◆ **PROVIDED DATA**:
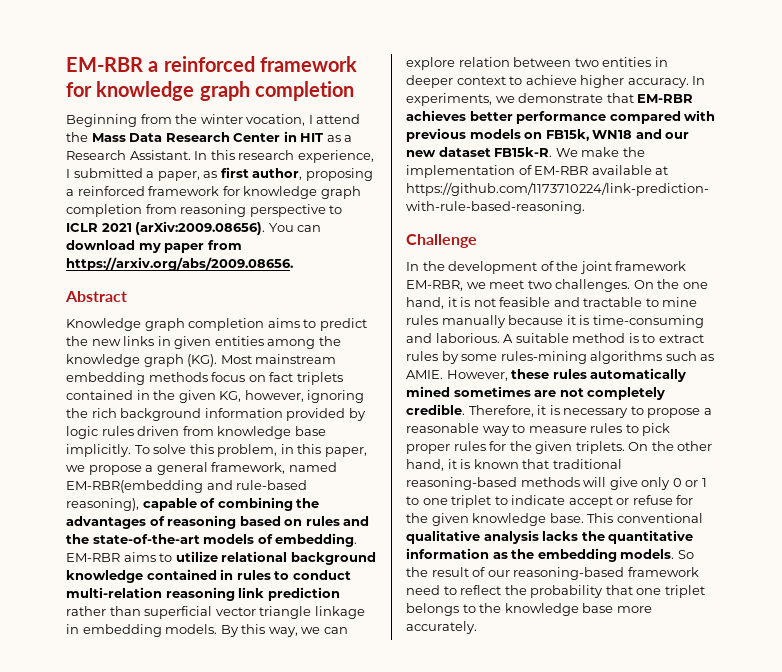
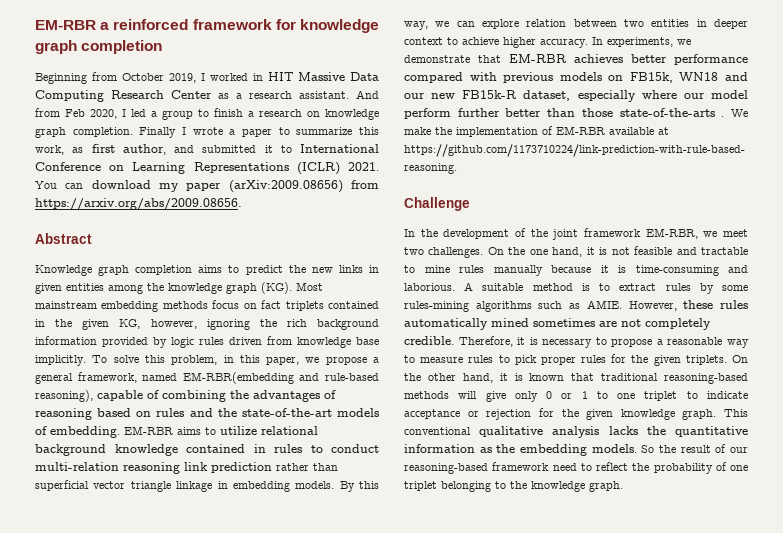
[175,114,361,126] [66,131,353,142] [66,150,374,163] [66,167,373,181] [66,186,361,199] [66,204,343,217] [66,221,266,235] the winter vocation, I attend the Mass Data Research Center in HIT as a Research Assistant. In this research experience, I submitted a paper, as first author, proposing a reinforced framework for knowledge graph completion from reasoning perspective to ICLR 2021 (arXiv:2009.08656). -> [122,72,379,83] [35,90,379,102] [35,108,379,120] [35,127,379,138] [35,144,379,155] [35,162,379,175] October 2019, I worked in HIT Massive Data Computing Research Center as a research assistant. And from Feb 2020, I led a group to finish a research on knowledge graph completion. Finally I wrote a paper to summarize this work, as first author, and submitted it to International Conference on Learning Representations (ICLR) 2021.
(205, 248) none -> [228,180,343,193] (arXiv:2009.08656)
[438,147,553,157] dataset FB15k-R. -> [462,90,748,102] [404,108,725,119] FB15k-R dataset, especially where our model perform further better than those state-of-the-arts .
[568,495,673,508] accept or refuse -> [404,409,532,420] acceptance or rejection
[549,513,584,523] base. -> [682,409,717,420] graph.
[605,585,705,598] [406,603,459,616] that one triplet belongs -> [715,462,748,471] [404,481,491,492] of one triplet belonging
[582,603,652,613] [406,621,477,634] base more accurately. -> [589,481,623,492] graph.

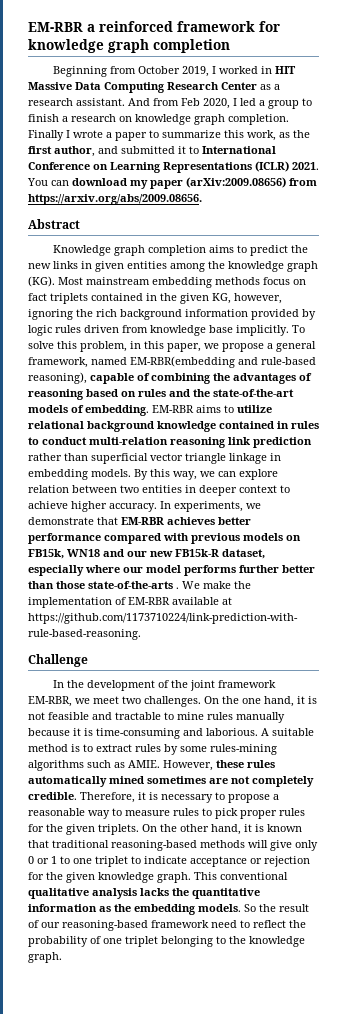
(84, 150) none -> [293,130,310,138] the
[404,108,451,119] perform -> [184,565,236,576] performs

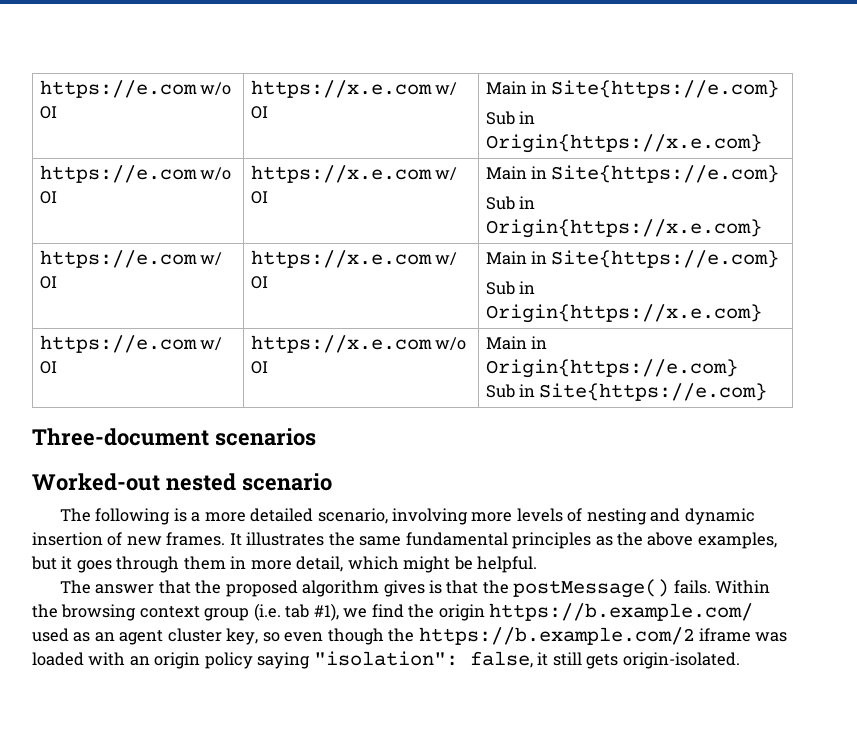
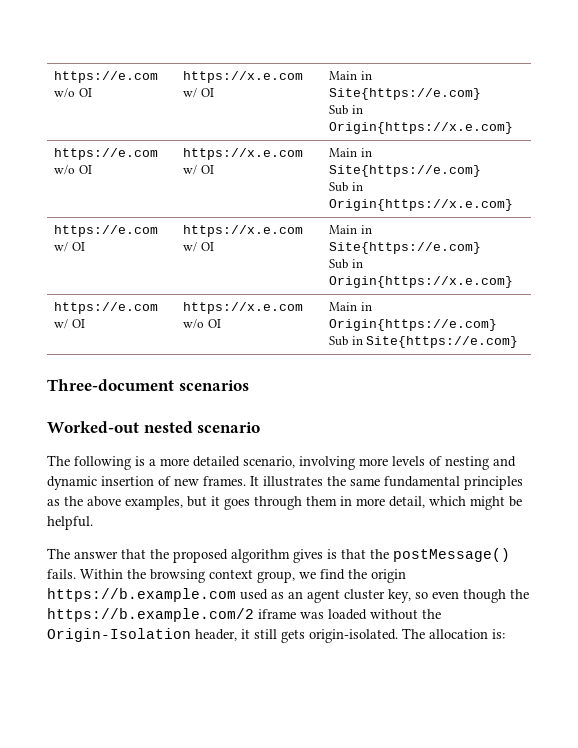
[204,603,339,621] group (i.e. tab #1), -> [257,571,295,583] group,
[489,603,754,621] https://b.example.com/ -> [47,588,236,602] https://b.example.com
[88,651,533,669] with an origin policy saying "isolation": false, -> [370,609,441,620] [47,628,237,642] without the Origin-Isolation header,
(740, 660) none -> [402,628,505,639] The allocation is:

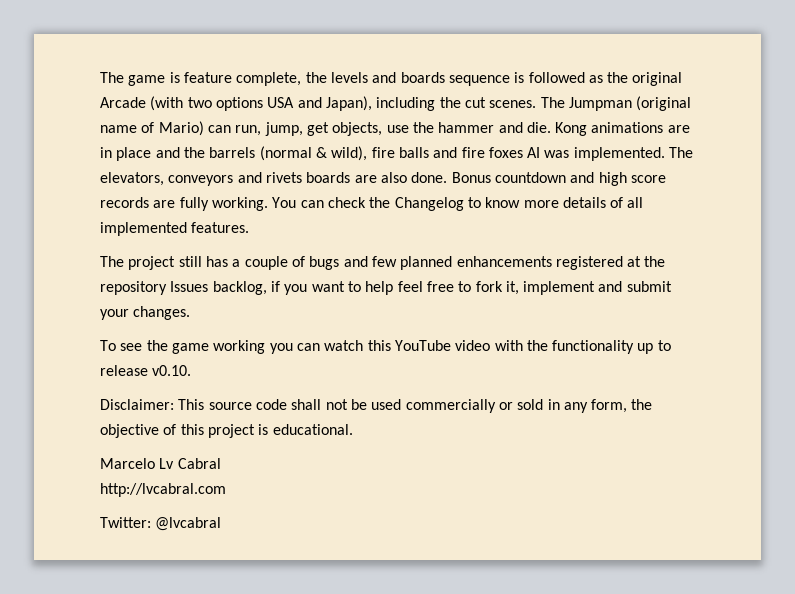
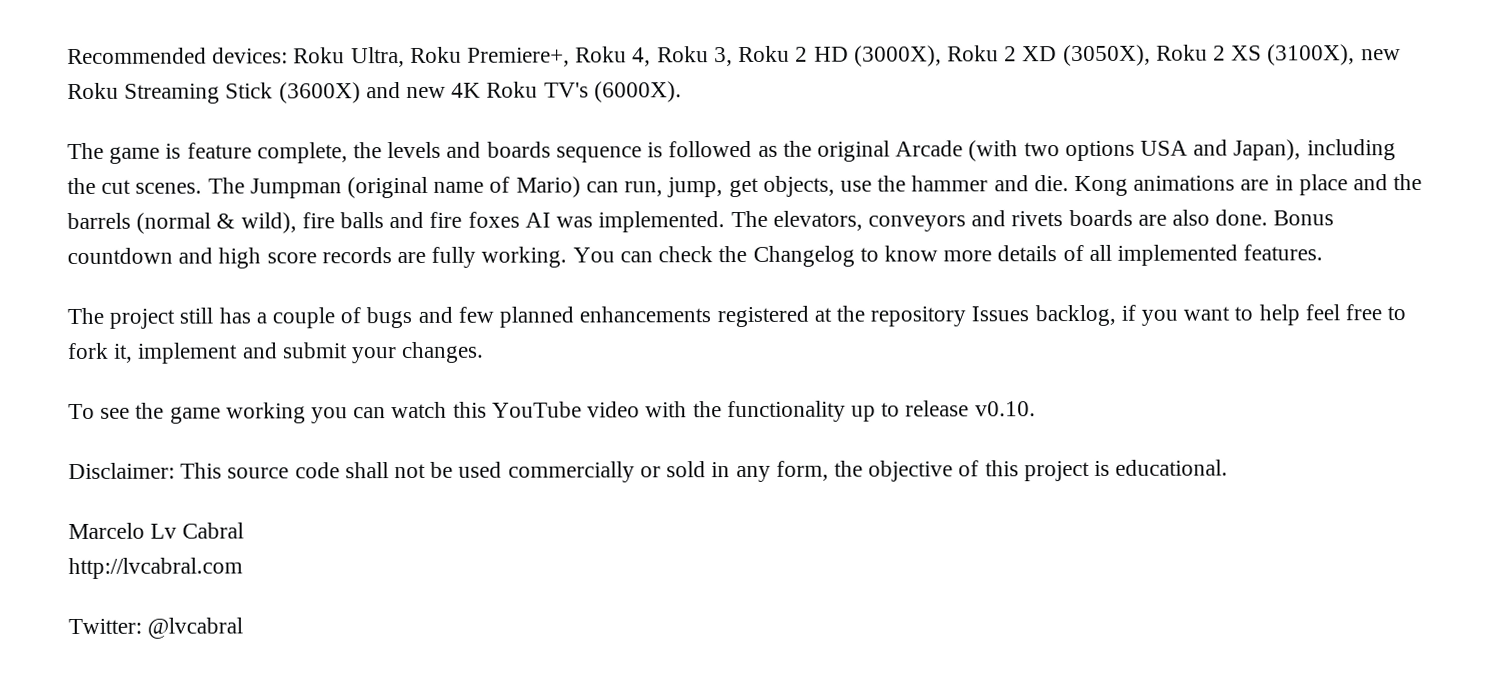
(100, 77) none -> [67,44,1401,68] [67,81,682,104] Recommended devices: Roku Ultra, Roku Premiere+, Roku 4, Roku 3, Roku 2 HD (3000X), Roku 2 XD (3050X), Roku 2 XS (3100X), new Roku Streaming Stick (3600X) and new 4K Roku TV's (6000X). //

---

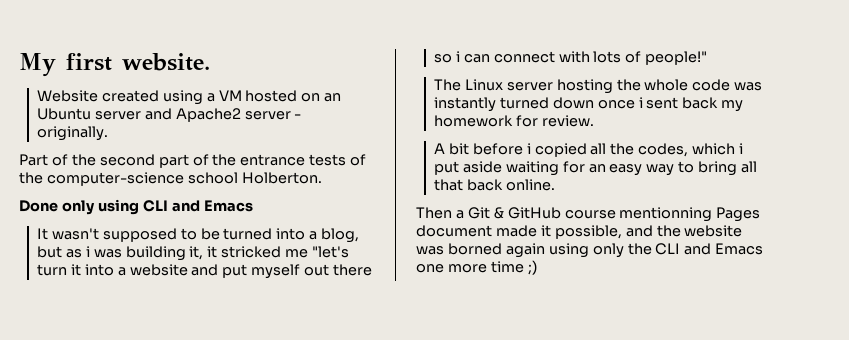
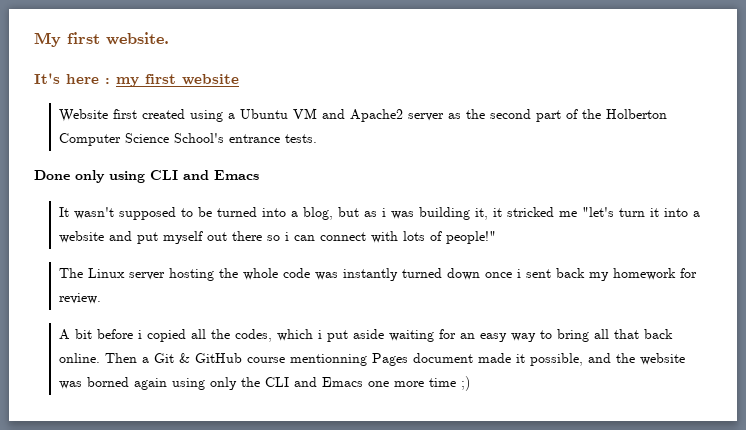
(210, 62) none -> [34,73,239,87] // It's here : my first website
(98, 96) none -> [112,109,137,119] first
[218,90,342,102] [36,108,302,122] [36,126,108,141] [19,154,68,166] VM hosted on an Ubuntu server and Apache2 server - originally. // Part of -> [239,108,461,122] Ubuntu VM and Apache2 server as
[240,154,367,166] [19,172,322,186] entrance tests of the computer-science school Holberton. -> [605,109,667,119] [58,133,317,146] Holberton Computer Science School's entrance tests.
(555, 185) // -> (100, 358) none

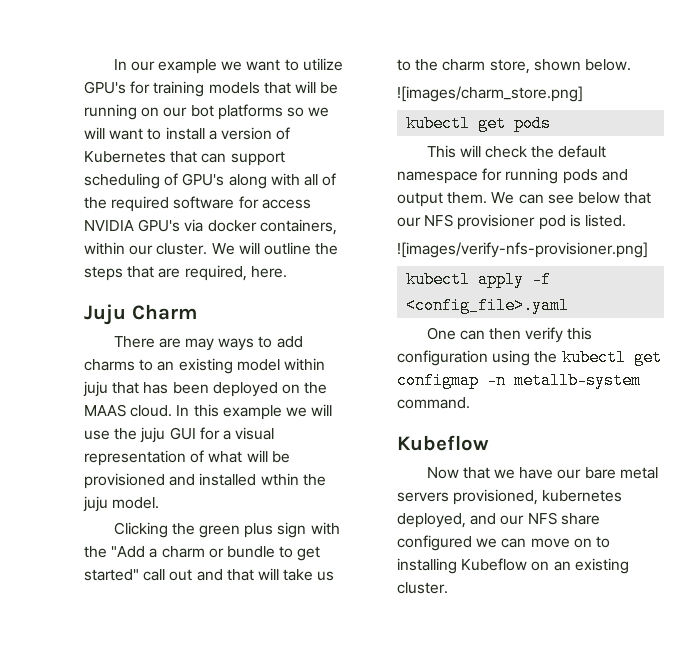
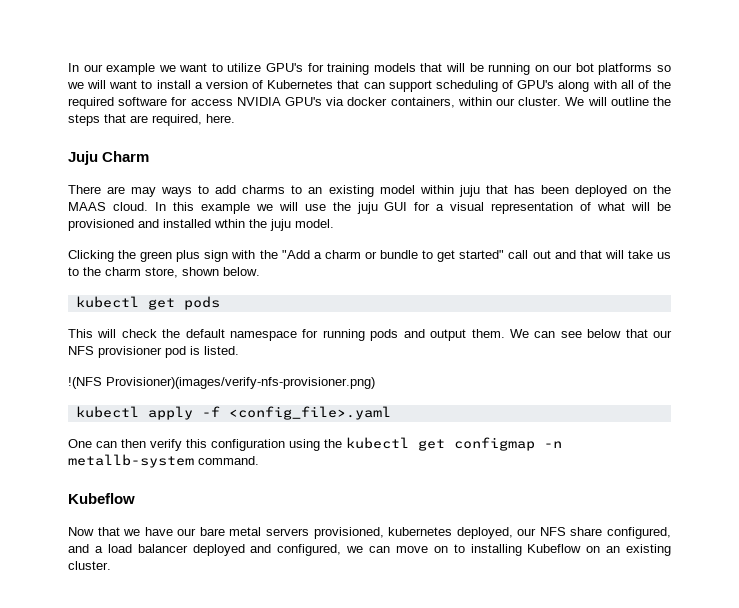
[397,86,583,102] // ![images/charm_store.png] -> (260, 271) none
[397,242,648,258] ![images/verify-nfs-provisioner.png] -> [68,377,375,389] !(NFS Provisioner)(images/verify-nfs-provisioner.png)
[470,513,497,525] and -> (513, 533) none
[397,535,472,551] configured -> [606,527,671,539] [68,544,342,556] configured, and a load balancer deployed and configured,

...

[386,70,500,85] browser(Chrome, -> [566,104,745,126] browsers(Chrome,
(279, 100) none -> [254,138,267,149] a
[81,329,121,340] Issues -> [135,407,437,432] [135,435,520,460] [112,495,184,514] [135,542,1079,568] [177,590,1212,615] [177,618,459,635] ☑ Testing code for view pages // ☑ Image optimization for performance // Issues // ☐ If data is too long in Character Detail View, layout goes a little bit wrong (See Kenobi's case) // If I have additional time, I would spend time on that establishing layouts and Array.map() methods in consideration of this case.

◆ **HOW TO COMPLETE THIS TASK**:
From the records above, transcribe without alteration every line from the one with "[568,495,673,508] accept or" to the one with "[582,603,652,613] [406,621,477,634] base", inclusive.

◆ **EXERCISE ANSWER**:
[568,495,673,508] accept or refuse -> [404,409,532,420] acceptance or rejection
[549,513,584,523] base. -> [682,409,717,420] graph.
[605,585,705,598] [406,603,459,616] that one triplet belongs -> [715,462,748,471] [404,481,491,492] of one triplet belonging
[582,603,652,613] [406,621,477,634] base more accurately. -> [589,481,623,492] graph.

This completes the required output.